▶ **EXERCISE DESCRIPTION**
Return only those lines of the records below in which "none" appears.

(Difference listings)
══════

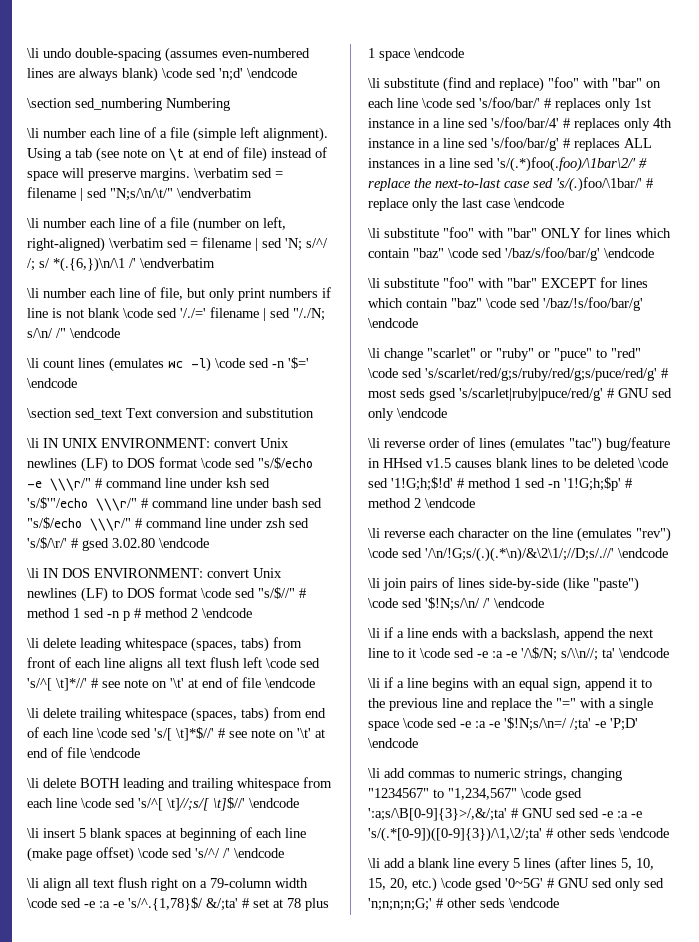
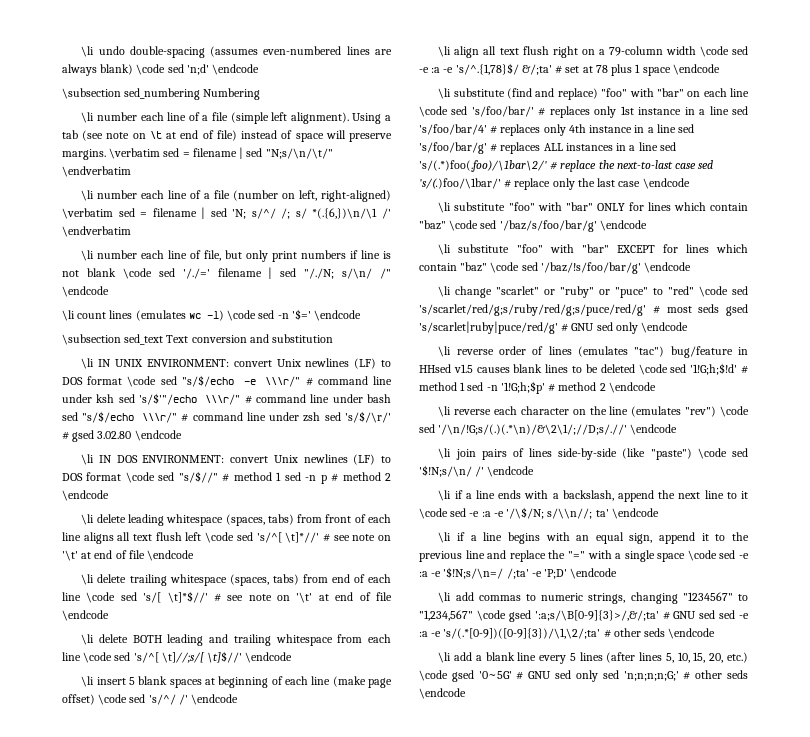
[27,98,72,108] \section -> [62,88,121,99] \subsection
[27,408,72,418] \section -> [62,334,121,345] \subsection

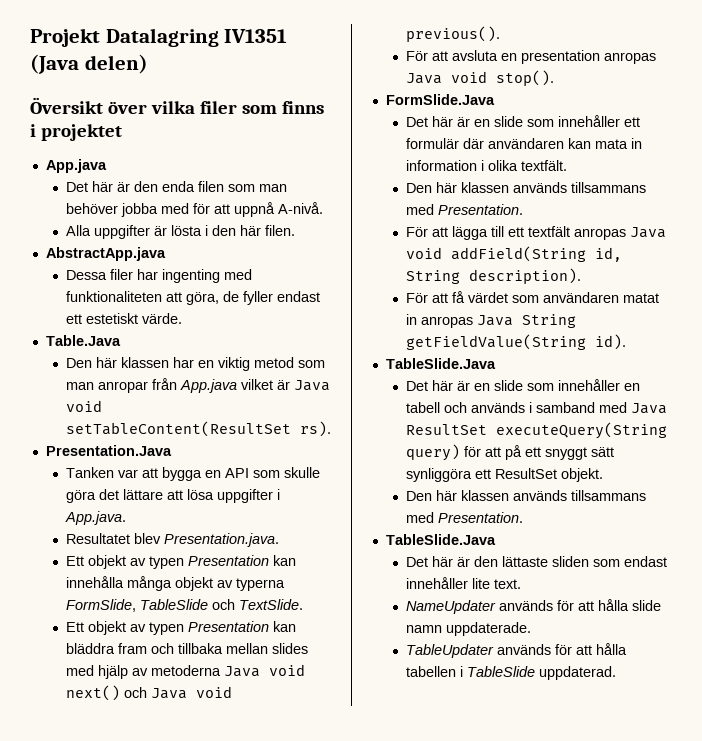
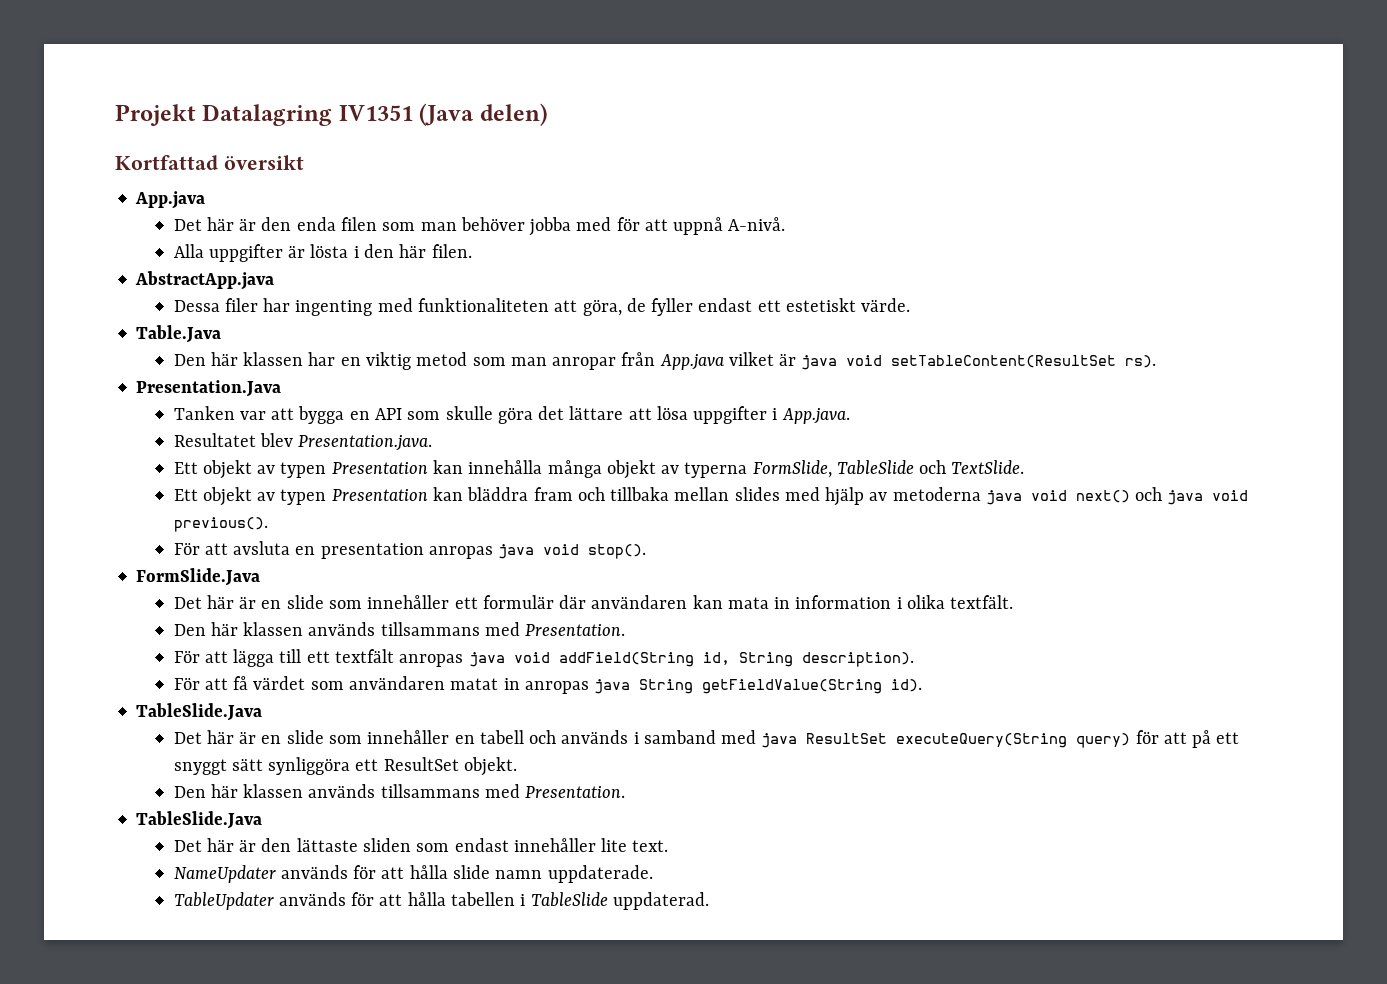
[30,97,324,114] [30,124,122,141] Översikt över vilka filer som finns i projektet -> [115,155,304,170] Kortfattad översikt
[294,380,331,391] Java -> [801,355,838,370] java
[224,666,261,677] Java -> [985,490,1022,505] java
[151,688,188,699] Java -> [1167,490,1204,505] java
[406,73,443,84] Java -> [498,544,535,559] java
[630,227,667,238] Java -> [468,652,505,667] java
[477,315,514,326] Java -> [594,679,631,694] java
[631,403,668,414] Java -> [761,733,798,748] java

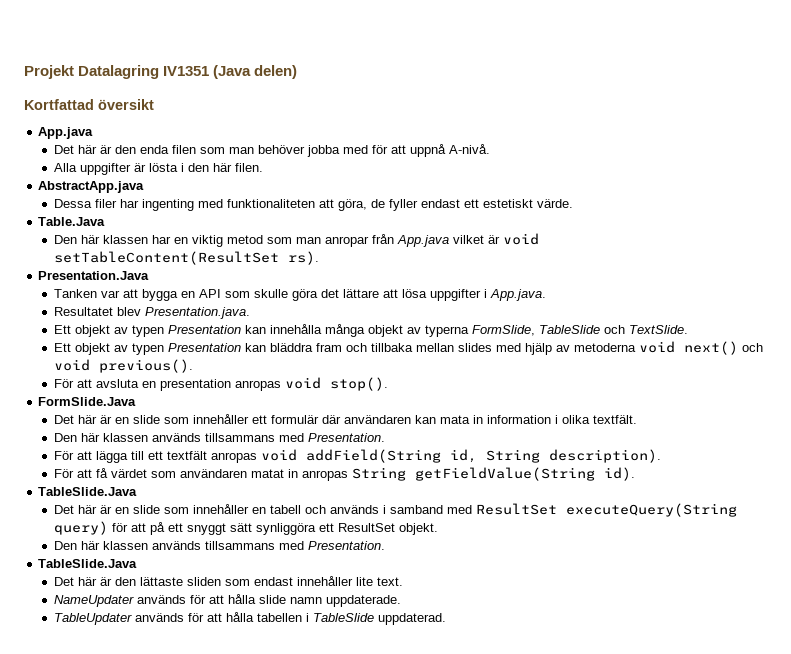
[801,355,838,370] java -> (500, 239) none
[985,490,1022,505] java -> (636, 347) none
[1167,490,1204,505] java -> (763, 347) none
[498,544,535,559] java -> (281, 385) none
[468,652,505,667] java -> (257, 457) none
[594,679,631,694] java -> (348, 475) none
[761,733,798,748] java -> (472, 509) none

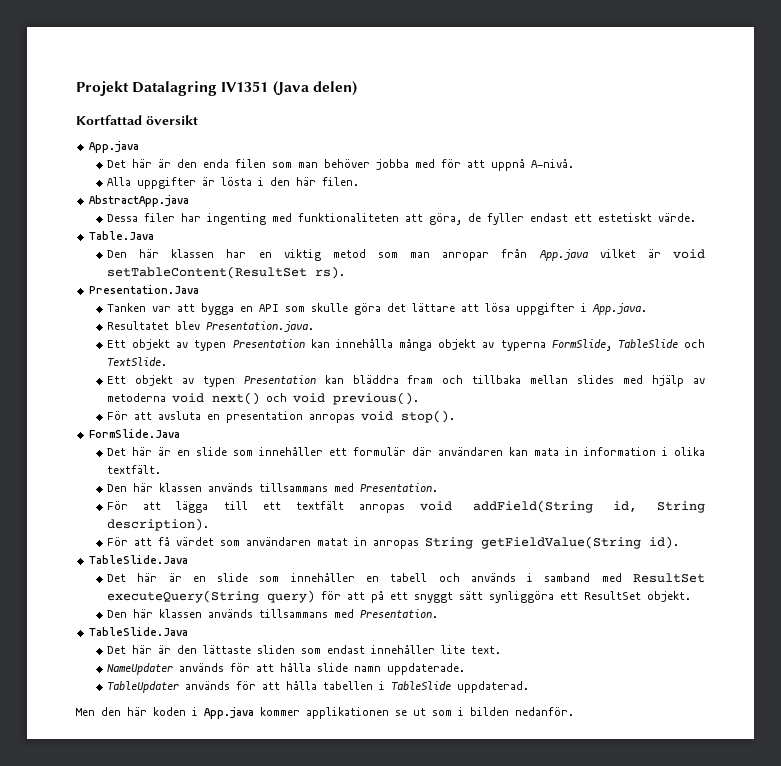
(446, 619) none -> [76,707,574,719] // Men den här koden i App.java kommer applikationen se ut som i bilden nedanför.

══════

▶ **ANSWER SPACE**
[801,355,838,370] java -> (500, 239) none
[985,490,1022,505] java -> (636, 347) none
[1167,490,1204,505] java -> (763, 347) none
[498,544,535,559] java -> (281, 385) none
[468,652,505,667] java -> (257, 457) none
[594,679,631,694] java -> (348, 475) none
[761,733,798,748] java -> (472, 509) none
(446, 619) none -> [76,707,574,719] // Men den här koden i App.java kommer applikationen se ut som i bilden nedanför.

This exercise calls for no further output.